▶ **REQUIRED WORK**
Exactly as written, set down each line of the data below except its pictures.

[DATA IN THIS EXERCISE]

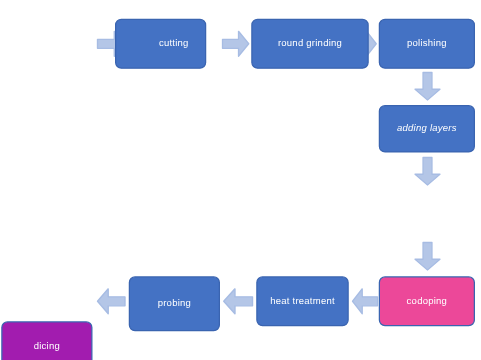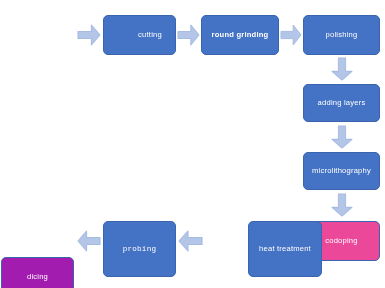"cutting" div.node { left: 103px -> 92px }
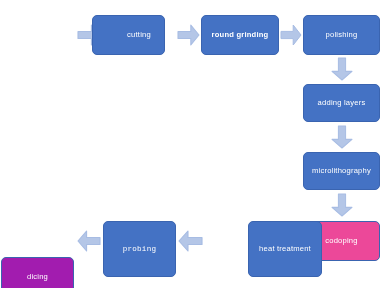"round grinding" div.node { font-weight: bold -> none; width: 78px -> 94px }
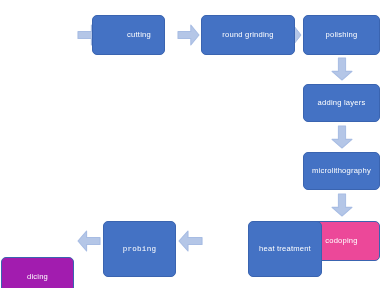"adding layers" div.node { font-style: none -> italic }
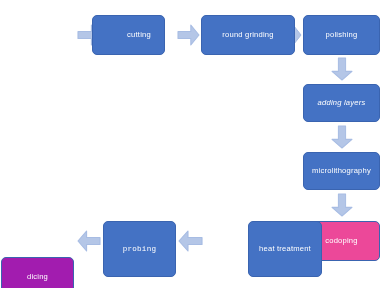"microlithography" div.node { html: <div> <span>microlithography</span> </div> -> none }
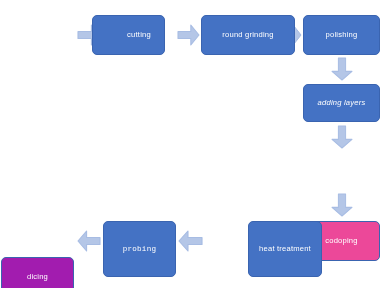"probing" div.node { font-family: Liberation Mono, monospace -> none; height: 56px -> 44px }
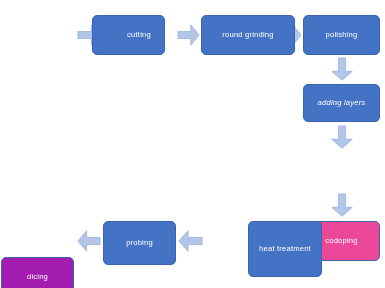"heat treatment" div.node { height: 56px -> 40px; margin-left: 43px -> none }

[/DATA IN THIS EXERCISE]

▶ **WRITTEN SOLUTION**
"cutting" div.node { left: 103px -> 92px }
"round grinding" div.node { font-weight: bold -> none; width: 78px -> 94px }
"adding layers" div.node { font-style: none -> italic }
"microlithography" div.node { html: <div> <span>microlithography</span> </div> -> none }
"probing" div.node { font-family: Liberation Mono, monospace -> none; height: 56px -> 44px }
"heat treatment" div.node { height: 56px -> 40px; margin-left: 43px -> none }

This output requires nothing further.